January 30, 2023
MLK Convocation speaker Hill Harper addresses structural inequalities
By Michael Hagan ’15, ’19G
Activist, actor, and author Hill Harper, the featured speaker at Providence College’s sixth annual Rev. Dr. Martin Luther King Jr. Convocation, addressed structural inequalities in the United States, including the racial wealth gap and mass incarceration.
Speaking in Peterson Recreation Center on January 26, Harper expanded upon Dr. King’s message that “we are all tied together in a single garment of mutual destiny.” He argued that the racial wealth gap and mass incarceration are “inextricably linked, because 90% of the incarcerated are poor.” Historical and, in certain cases, continuing exclusion from full economic participation — whether by law or in practice — underlies the fact that Black Americans are incarcerated at a disproportionately high rate (five times the rate of white Americans, according to the NAACP).

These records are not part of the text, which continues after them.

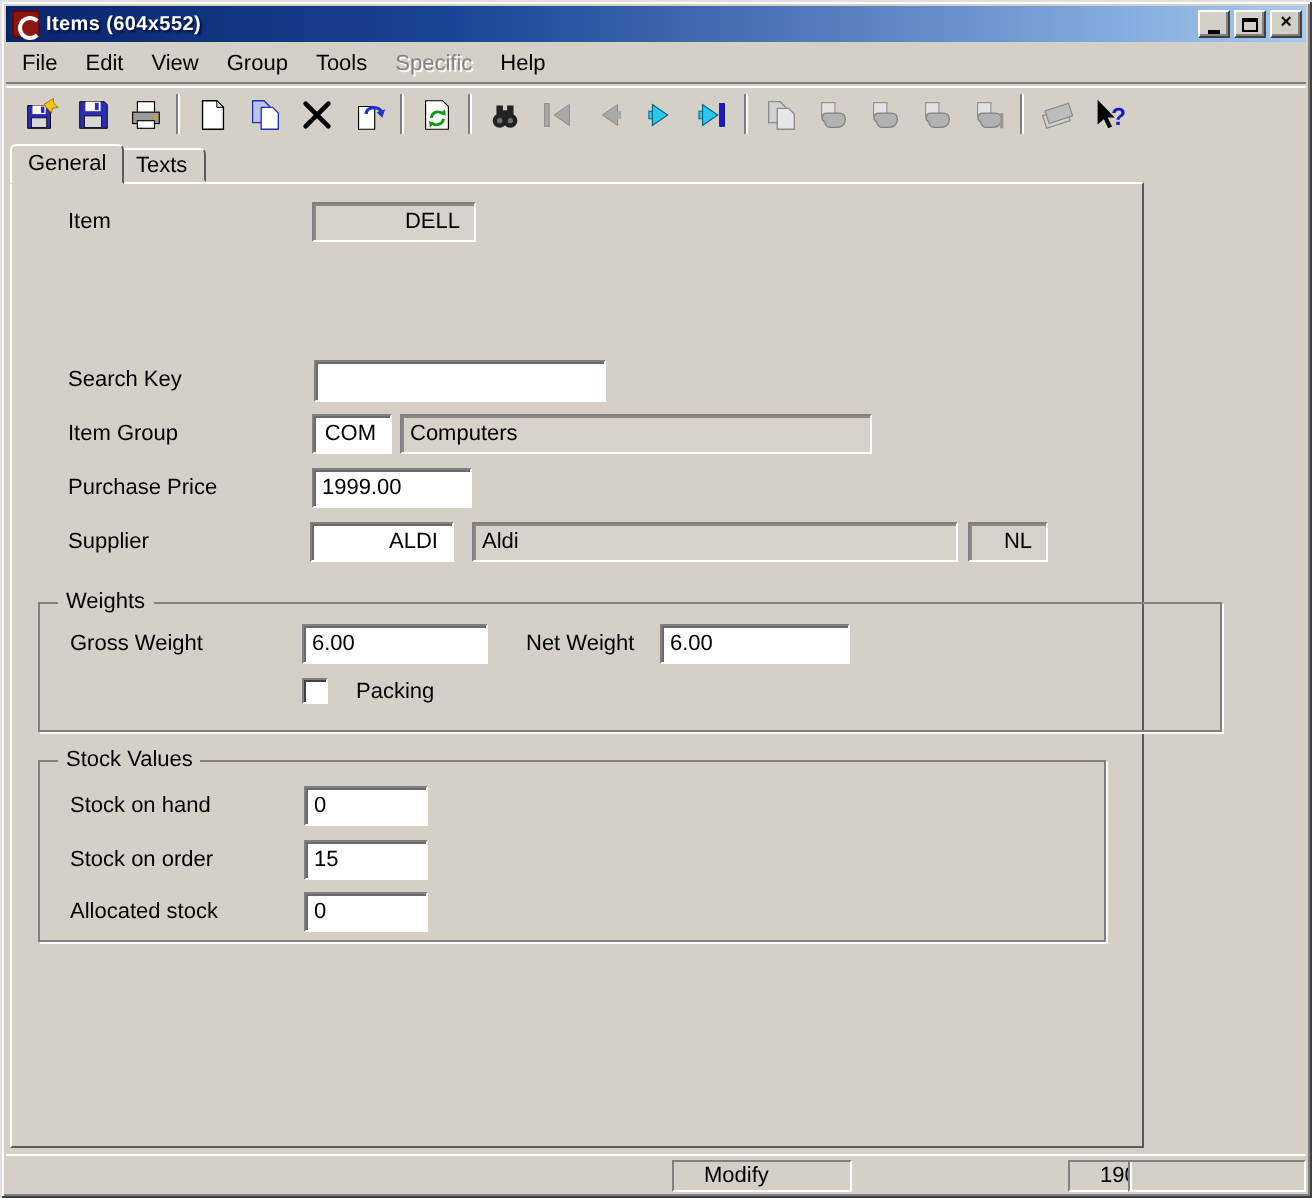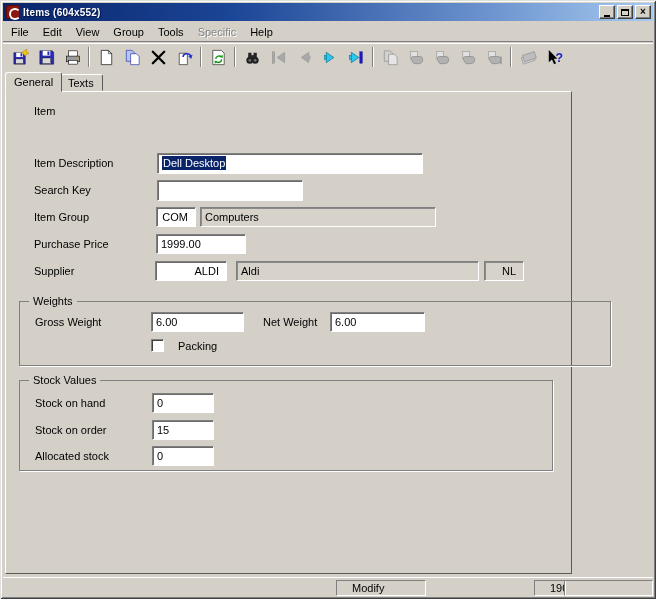--- a/index.html
+++ b/index.html
@@ -255,6 +255,7 @@
   <div class="tabbody">
 
     <div class="lbl" style="left:22px;top:9px;">Item</div>
+    <div class="field ro r" style="left:150px;top:9px;width:82px;">DELL</div>
 
     <div class="lbl" style="left:22px;top:61px;">Item Description</div>
     <div class="field" style="left:151px;top:61px;width:266px;height:21px;"><span class="sel">Dell Desktop</span></div>

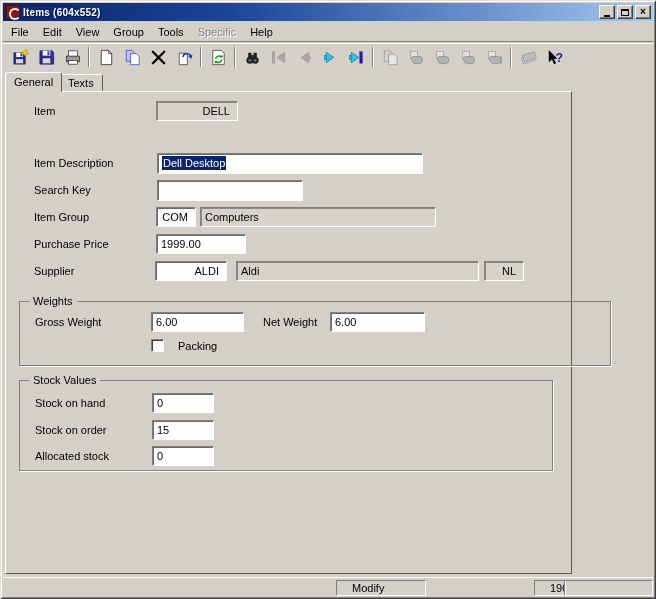--- a/index.html
+++ b/index.html
@@ -257,7 +257,6 @@
     <div class="lbl" style="left:22px;top:9px;">Item</div>
     <div class="field ro r" style="left:150px;top:9px;width:82px;">DELL</div>
 
-    <div class="lbl" style="left:22px;top:61px;">Item Description</div>
     <div class="field" style="left:151px;top:61px;width:266px;height:21px;"><span class="sel">Dell Desktop</span></div>
 
     <div class="lbl" style="left:22px;top:88px;">Search Key</div>

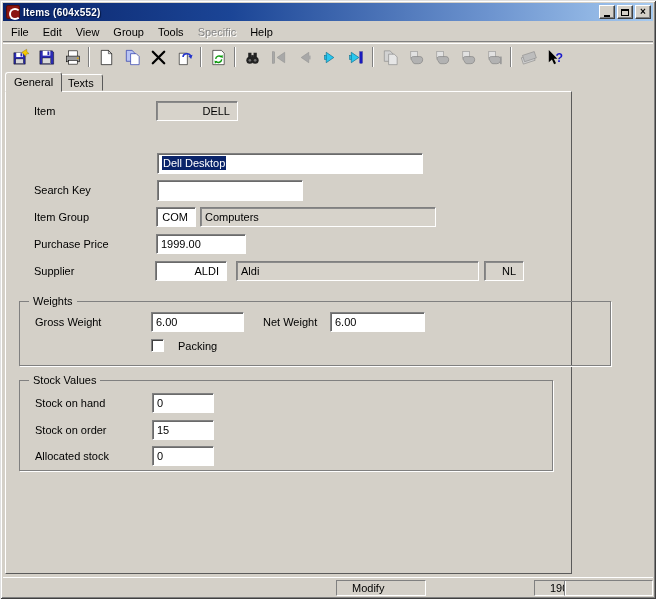--- a/index.html
+++ b/index.html
@@ -257,7 +257,6 @@
     <div class="lbl" style="left:22px;top:9px;">Item</div>
     <div class="field ro r" style="left:150px;top:9px;width:82px;">DELL</div>
 
-    <div class="field" style="left:151px;top:61px;width:266px;height:21px;"><span class="sel">Dell Desktop</span></div>
 
     <div class="lbl" style="left:22px;top:88px;">Search Key</div>
     <div class="field" style="left:151px;top:88px;width:146px;height:21px;"></div>

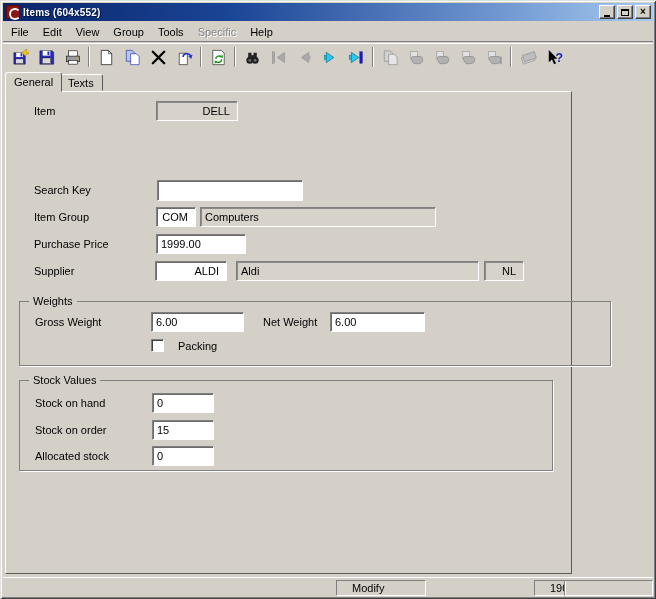--- a/index.html
+++ b/index.html
@@ -266,7 +266,7 @@
     <div class="field ro" style="left:194px;top:115px;width:236px;">Computers</div>
 
     <div class="lbl" style="left:22px;top:142px;">Purchase Price</div>
-    <div class="field" style="left:150px;top:142px;width:90px;">1999.00</div>
+    <div class="field" style="left:150px;top:142px;width:80px;">1999.00</div>
 
     <div class="lbl" style="left:22px;top:169px;">Supplier</div>
     <div class="field r" style="left:149px;top:169px;width:72px;">ALDI</div>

“Wealth and wealth inequality don’t just happen,” Harper said. “It has effects, and communities are crippled by it.”
Adebimpe “Addie” Dare, assistant dean and director of multicultural student success, introduced Harper, whose acting credits include The Good Doctor, CSI: New York, He Got Game, and Lackawanna Blues. He is founder and chairman of The Black Wall Street Digital Wallet and App; co-owner of an award-winning New Orleans hotel, International House; and has a thriving coffee franchise in Detroit called The Roasting Plant. He started the Manifest Your Destiny Foundation, a nonprofit dedicated to empowering underserved youth, and has established The Pierce and Hill Harper Arts Foundation. Dare noted that Harper also was included in People Magazine’s 2014 list of “sexiest men alive” and that he hopes to win the award again.
A graduate of Harvard Law School, the John F. Kennedy School of Government at Harvard, and Brown University, Harper has written four books, including The Wealth Cure: Putting Money in Its Place, which offers lessons on establishing financial security and freedom to pursue passions.
“Passion means energy,” Harper said told the PC community. “Physics tells us that you cannot move a mass in stasis without a greater or equal amount of energy. Big problems require big energy.”
Closely connected to energy for Harper is courage, “one of my favorite words in the English language because it comes from the French ‘coeur,’ meaning ‘heart.’”
Harper noted that if Dr. King were giving the address, he’d likely conclude by leading the assembly to demonstrate and even get arrested, as Dr. King did numerous times in his public life to protest injustice.
“He’d speak, and they’d march with the American flag before them into guns, dogs, and police,” Harper said.
“Dr. King’s legacy calls us to step up in passion and reason and courage, to be the best versions of ourselves as we make the new version of what our country could be.”
After the presentation, Harper spoke with Santiago “Santi” Najarro Cano ’24 (Pawtucket, Rhode Island), a Benjamin Family Social Media Fellow in the PC School of Business. Cano, a marketing major and theatre minor, aspires to be a professional actor. Harper answered his questions and offered advice based on his own experience.
“I meet so many people who tell me they’re not passionate about anything. I just think that they’ve never really asked themselves the very simple question, ‘What makes my heart beat faster?” Harper said.
“New generations have open to them a level of fearless freedom no previous human has ever been able to dream of,” Harper said. “Go out and use it.”
Also during the convocation, College President Rev. Kenneth Sicard, O.P. ’78, ’82G announced the recipients of the 2023 MLK Vision Awards, who will be honored at a prayer breakfast on February 15 at 7 a.m. in Slavin Center ’64 Hall. They are Justin Babu ’23 (East Meadow, New York), a biology/secondary education major and leader on and off campus, and Rev. Dr. Anderson Clary Jr. ’69, a pastor and community leader in Hampton, Virginia, who began his career as the first Black public school teacher in Pawtucket, Rhode Island.
MLK Convocation at PC was established in 2018, the 50th year after Dr. King’s assassination, as a way to highlight his vision, work, and legacy.